A body of critics also hold out for a silver bullet from technology. We've had these things appear in history of course, but two factors suggest this time it will be different.  First, we already know some things we could do to cool the Earth for instance.  The bullets would appear to be more arsenic than silver.
Technology that could redden the skies and chill the planet is available right now. Within a few years we could cool the Earth to temperatures not regularly seen since James Watt’s steam engine belched its first smoky plume in the late 18th century. And we could do it cheaply: $100 billion could reverse anthropogenic climate change entirely, and some experts suspect that a hundredth of that sum could suffice. To stop global warming the old-fashioned way, by cutting carbon emissions, would cost on the order of $1 trillion yearly. If this idea sounds unlikely, consider that President Obama’s science adviser, John Holdren, said in April that he thought the administration would consider it, “if we get desperate enough.” And if it sounds dystopian or futuristic, consider that Blade Runner was set in 2019, not long after Obama would complete a second term.
...
Dyson’s early geo-engineering vision addressed a central, and still daunting, problem: neither sulfur-aerosol injection nor an armada of cloud whiteners nor an array of space-shades would do much to reduce carbon-dioxide levels. As long as carbon emissions remain constant, the atmosphere will fill with more and more greenhouse gases. Blocking the sun does nothing to stop the buildup. It is not even like fighting obesity with liposuction: it’s like fighting obesity with a corset, and a diet of lard and doughnuts. Should the corset ever come off, the flab would burst out as if the corset had never been there at all. For this reason, nearly every climate scientist who spoke with me unhesitatingly advocated cutting carbon emissions over geo-engineering. [More ideas worth considering]
The second fault with hoping for a technological solution to AGW is it will likely not happen without climate legislation.  The penalties of carbon emission are what gives economic value to be pursued by entrepreneurs and inventors.

Finally, it is impossible to overestimate the degree of political leveraging underway with W-M.  On the face of it, why would any politician support a measure clearly flawed with enormous costs in the face of a highly skeptical public? I would suggest one reason is our history is laden with many such efforts that have become major contributors to our well-being as a nation.  Imperfect can work.

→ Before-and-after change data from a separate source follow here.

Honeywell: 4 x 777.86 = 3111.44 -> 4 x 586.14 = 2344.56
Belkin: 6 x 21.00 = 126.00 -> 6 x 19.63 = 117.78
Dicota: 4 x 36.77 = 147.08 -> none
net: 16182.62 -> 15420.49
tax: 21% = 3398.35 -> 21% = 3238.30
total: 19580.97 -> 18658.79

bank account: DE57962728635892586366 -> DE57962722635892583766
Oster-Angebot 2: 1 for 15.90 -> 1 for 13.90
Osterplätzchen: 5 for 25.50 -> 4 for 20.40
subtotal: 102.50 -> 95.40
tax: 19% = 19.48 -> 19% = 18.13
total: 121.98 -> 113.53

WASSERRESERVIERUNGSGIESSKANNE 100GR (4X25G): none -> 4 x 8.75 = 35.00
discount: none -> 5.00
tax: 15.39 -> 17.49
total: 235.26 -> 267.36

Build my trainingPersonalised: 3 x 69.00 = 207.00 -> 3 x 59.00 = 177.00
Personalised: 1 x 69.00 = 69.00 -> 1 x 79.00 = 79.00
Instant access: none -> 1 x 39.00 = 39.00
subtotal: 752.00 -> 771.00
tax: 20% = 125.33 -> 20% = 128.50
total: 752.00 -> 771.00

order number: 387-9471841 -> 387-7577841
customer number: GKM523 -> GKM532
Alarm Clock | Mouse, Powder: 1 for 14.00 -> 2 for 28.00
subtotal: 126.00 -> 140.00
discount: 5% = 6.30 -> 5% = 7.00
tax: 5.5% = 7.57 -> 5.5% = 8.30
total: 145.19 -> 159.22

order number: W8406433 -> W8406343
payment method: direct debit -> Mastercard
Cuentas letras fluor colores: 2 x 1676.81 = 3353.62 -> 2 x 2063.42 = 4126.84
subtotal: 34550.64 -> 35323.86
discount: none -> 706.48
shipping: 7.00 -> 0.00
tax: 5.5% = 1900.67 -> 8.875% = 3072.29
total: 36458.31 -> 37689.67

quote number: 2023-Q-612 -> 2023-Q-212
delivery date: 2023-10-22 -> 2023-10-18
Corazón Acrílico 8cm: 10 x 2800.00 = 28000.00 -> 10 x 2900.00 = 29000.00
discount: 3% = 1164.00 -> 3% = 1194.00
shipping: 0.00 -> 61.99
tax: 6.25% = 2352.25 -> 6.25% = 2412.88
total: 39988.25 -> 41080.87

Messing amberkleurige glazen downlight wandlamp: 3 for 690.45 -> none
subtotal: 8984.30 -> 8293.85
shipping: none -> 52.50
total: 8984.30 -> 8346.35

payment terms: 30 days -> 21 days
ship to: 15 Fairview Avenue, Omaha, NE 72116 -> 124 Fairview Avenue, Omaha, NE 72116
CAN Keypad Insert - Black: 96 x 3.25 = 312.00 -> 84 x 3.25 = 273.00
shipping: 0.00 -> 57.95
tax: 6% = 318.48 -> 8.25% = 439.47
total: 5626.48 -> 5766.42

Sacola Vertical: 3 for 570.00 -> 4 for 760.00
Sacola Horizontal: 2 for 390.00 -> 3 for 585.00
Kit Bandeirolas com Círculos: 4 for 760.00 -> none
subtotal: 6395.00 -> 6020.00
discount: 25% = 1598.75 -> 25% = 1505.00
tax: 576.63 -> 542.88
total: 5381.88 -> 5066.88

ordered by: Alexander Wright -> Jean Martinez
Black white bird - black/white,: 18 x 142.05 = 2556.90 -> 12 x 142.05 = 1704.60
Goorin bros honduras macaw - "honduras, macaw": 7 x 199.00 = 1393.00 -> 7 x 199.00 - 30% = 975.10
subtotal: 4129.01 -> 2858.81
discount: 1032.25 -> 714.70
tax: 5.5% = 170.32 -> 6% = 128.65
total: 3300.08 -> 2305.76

Conservatives are continuing to pull the Republican party towards self-immolation today, vowing to defeat the eight House GOPers who backed last week's climate change bill unless they change their votes.
Targeting those eight with the success of the climate bill is a silly and futile task, as the Huffington Post reports, given that Democratic leaders were prepared to twist more arms if fewer GOP votes materialized.
But while we note that most of the GOP climate backers had ties to the environmental community that explain their votes, it's worth pointing out what else all eight have in common: a local investment in transit. [More]
Nonetheless, a strategy of appealing to fears and poorly understood science is not without political risk itself.
But conservatives seem strangely intent on ignoring the power of markets to encourage such innovation. Right now, the emission of carbon is essentially cost-free. Putting a price on carbon would make the development of cleaner energy technologies more profitable. New technologies could be employed, not only by America, but also by China, India and the rest of the developing, polluting world. And it is an added (but not minor) benefit that American resources would no longer be transferred to Saudi princes, Russian autocrats and Venezuelan dictators.
It is perfectly legitimate to argue that the House cap-and-trade system is flawed beyond redemption -- so complex and confusing that it only benefits regulators and the lobbyists who outwit them -- and that Congress should start over with a carbon tax.
It is also legitimate to contend that, while the cap-and-trade system is flawed, it is better than inaction and necessary to spur innovation. And for eight House Republicans who took this stand at great political risk, it is not only legitimate -- it is admirable. [More]
One way to enhance the odds of passage is to load the bill with freebies for everyone.  Ag made sure we got ours, for instance.  In the end, making the leap toward sacrifice was too much for our organizational leadership despite those successes.  In my thinking, Big Ag has not improved its position by choosing this rather dithering and spineless tactic.
What I am surprised about is the agriculture industry’s indignation and opposition to the legislation. Years ago, Kansas State University carbon expert Chuck Rice told me the handwriting was on the wall for some sort of cap on carbon emissions. “It’s critical that agriculture be involved in the discussion so that farmers can participate in a carbon market,” he said.
Well, this bill actually allows farmers the ability to fully participate in a carbon offset program – in other words, to get paid for farm activities that help reduce GHG emissions.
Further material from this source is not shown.